[Problem details]: Please print the data shown below without any alteration.

*** Begin section ***

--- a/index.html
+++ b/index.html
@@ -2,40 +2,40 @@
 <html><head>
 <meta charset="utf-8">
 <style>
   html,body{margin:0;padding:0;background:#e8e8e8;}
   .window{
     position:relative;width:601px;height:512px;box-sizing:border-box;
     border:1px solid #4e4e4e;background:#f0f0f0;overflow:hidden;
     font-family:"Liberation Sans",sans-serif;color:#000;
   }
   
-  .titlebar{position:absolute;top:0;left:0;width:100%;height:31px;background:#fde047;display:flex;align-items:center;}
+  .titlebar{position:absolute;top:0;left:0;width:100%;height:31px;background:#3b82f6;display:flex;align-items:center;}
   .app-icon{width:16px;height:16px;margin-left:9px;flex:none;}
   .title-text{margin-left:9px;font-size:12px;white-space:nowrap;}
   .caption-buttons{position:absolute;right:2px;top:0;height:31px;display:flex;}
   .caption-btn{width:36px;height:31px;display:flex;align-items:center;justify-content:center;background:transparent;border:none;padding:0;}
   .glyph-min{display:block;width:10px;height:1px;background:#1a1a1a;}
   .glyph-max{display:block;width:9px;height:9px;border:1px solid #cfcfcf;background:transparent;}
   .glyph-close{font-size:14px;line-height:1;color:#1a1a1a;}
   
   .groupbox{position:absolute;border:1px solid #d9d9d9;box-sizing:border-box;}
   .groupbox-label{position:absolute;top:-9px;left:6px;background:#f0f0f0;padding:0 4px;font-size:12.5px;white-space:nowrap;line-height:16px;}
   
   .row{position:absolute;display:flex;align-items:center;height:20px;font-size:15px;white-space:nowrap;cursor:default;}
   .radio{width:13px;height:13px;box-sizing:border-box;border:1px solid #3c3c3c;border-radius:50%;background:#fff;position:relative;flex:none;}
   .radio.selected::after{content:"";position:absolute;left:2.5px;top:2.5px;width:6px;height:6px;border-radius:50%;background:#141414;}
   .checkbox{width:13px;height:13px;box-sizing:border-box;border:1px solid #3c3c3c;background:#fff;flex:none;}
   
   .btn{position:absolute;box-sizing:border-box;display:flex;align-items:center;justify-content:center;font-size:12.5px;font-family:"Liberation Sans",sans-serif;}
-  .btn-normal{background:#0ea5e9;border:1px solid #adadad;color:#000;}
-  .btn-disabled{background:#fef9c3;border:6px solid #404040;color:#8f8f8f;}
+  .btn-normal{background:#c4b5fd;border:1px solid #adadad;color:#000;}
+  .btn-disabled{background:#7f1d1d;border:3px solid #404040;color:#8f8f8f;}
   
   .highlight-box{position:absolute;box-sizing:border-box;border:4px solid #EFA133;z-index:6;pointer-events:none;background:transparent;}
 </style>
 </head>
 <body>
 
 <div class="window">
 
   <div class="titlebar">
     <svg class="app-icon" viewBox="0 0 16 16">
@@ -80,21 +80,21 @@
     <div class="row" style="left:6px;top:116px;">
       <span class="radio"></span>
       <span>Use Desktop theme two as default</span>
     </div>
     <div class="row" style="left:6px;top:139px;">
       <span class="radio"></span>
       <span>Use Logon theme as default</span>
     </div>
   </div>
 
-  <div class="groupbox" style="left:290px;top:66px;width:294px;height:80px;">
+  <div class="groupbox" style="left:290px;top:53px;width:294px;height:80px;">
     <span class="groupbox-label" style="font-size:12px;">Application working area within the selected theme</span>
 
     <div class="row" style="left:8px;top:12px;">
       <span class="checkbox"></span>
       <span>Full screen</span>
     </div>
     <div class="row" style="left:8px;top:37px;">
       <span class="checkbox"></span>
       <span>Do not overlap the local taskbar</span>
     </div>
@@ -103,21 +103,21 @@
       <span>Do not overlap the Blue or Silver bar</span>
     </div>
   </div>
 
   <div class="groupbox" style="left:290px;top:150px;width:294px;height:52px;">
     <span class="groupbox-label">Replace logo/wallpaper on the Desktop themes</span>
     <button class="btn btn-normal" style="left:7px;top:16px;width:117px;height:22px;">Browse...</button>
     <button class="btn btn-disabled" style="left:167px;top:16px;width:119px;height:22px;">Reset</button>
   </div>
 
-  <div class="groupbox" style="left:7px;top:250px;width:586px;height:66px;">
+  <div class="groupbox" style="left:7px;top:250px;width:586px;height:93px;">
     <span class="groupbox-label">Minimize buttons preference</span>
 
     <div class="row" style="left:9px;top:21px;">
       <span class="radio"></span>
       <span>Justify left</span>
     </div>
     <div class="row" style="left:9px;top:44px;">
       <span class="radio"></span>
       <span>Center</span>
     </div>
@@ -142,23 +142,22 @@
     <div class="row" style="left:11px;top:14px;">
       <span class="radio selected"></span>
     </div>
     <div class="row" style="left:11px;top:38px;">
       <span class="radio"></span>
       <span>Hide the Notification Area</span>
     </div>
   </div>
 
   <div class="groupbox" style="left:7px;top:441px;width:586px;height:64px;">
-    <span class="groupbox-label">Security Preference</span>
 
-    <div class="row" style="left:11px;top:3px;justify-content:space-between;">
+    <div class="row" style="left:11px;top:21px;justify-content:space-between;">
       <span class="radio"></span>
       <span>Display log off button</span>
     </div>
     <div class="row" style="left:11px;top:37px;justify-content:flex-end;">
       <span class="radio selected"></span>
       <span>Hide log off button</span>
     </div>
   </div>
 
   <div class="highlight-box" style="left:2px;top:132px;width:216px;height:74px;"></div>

*** End section ***

[Your solution]:
--- a/index.html
+++ b/index.html
@@ -2,40 +2,40 @@
 <html><head>
 <meta charset="utf-8">
 <style>
   html,body{margin:0;padding:0;background:#e8e8e8;}
   .window{
     position:relative;width:601px;height:512px;box-sizing:border-box;
     border:1px solid #4e4e4e;background:#f0f0f0;overflow:hidden;
     font-family:"Liberation Sans",sans-serif;color:#000;
   }
   
-  .titlebar{position:absolute;top:0;left:0;width:100%;height:31px;background:#fde047;display:flex;align-items:center;}
+  .titlebar{position:absolute;top:0;left:0;width:100%;height:31px;background:#3b82f6;display:flex;align-items:center;}
   .app-icon{width:16px;height:16px;margin-left:9px;flex:none;}
   .title-text{margin-left:9px;font-size:12px;white-space:nowrap;}
   .caption-buttons{position:absolute;right:2px;top:0;height:31px;display:flex;}
   .caption-btn{width:36px;height:31px;display:flex;align-items:center;justify-content:center;background:transparent;border:none;padding:0;}
   .glyph-min{display:block;width:10px;height:1px;background:#1a1a1a;}
   .glyph-max{display:block;width:9px;height:9px;border:1px solid #cfcfcf;background:transparent;}
   .glyph-close{font-size:14px;line-height:1;color:#1a1a1a;}
   
   .groupbox{position:absolute;border:1px solid #d9d9d9;box-sizing:border-box;}
   .groupbox-label{position:absolute;top:-9px;left:6px;background:#f0f0f0;padding:0 4px;font-size:12.5px;white-space:nowrap;line-height:16px;}
   
   .row{position:absolute;display:flex;align-items:center;height:20px;font-size:15px;white-space:nowrap;cursor:default;}
   .radio{width:13px;height:13px;box-sizing:border-box;border:1px solid #3c3c3c;border-radius:50%;background:#fff;position:relative;flex:none;}
   .radio.selected::after{content:"";position:absolute;left:2.5px;top:2.5px;width:6px;height:6px;border-radius:50%;background:#141414;}
   .checkbox{width:13px;height:13px;box-sizing:border-box;border:1px solid #3c3c3c;background:#fff;flex:none;}
   
   .btn{position:absolute;box-sizing:border-box;display:flex;align-items:center;justify-content:center;font-size:12.5px;font-family:"Liberation Sans",sans-serif;}
-  .btn-normal{background:#0ea5e9;border:1px solid #adadad;color:#000;}
-  .btn-disabled{background:#fef9c3;border:6px solid #404040;color:#8f8f8f;}
+  .btn-normal{background:#c4b5fd;border:1px solid #adadad;color:#000;}
+  .btn-disabled{background:#7f1d1d;border:3px solid #404040;color:#8f8f8f;}
   
   .highlight-box{position:absolute;box-sizing:border-box;border:4px solid #EFA133;z-index:6;pointer-events:none;background:transparent;}
 </style>
 </head>
 <body>
 
 <div class="window">
 
   <div class="titlebar">
     <svg class="app-icon" viewBox="0 0 16 16">
@@ -80,21 +80,21 @@
     <div class="row" style="left:6px;top:116px;">
       <span class="radio"></span>
       <span>Use Desktop theme two as default</span>
     </div>
     <div class="row" style="left:6px;top:139px;">
       <span class="radio"></span>
       <span>Use Logon theme as default</span>
     </div>
   </div>
 
-  <div class="groupbox" style="left:290px;top:66px;width:294px;height:80px;">
+  <div class="groupbox" style="left:290px;top:53px;width:294px;height:80px;">
     <span class="groupbox-label" style="font-size:12px;">Application working area within the selected theme</span>
 
     <div class="row" style="left:8px;top:12px;">
       <span class="checkbox"></span>
       <span>Full screen</span>
     </div>
     <div class="row" style="left:8px;top:37px;">
       <span class="checkbox"></span>
       <span>Do not overlap the local taskbar</span>
     </div>
@@ -103,21 +103,21 @@
       <span>Do not overlap the Blue or Silver bar</span>
     </div>
   </div>
 
   <div class="groupbox" style="left:290px;top:150px;width:294px;height:52px;">
     <span class="groupbox-label">Replace logo/wallpaper on the Desktop themes</span>
     <button class="btn btn-normal" style="left:7px;top:16px;width:117px;height:22px;">Browse...</button>
     <button class="btn btn-disabled" style="left:167px;top:16px;width:119px;height:22px;">Reset</button>
   </div>
 
-  <div class="groupbox" style="left:7px;top:250px;width:586px;height:66px;">
+  <div class="groupbox" style="left:7px;top:250px;width:586px;height:93px;">
     <span class="groupbox-label">Minimize buttons preference</span>
 
     <div class="row" style="left:9px;top:21px;">
       <span class="radio"></span>
       <span>Justify left</span>
     </div>
     <div class="row" style="left:9px;top:44px;">
       <span class="radio"></span>
       <span>Center</span>
     </div>
@@ -142,23 +142,22 @@
     <div class="row" style="left:11px;top:14px;">
       <span class="radio selected"></span>
     </div>
     <div class="row" style="left:11px;top:38px;">
       <span class="radio"></span>
       <span>Hide the Notification Area</span>
     </div>
   </div>
 
   <div class="groupbox" style="left:7px;top:441px;width:586px;height:64px;">
-    <span class="groupbox-label">Security Preference</span>
 
-    <div class="row" style="left:11px;top:3px;justify-content:space-between;">
+    <div class="row" style="left:11px;top:21px;justify-content:space-between;">
       <span class="radio"></span>
       <span>Display log off button</span>
     </div>
     <div class="row" style="left:11px;top:37px;justify-content:flex-end;">
       <span class="radio selected"></span>
       <span>Hide log off button</span>
     </div>
   </div>
 
   <div class="highlight-box" style="left:2px;top:132px;width:216px;height:74px;"></div>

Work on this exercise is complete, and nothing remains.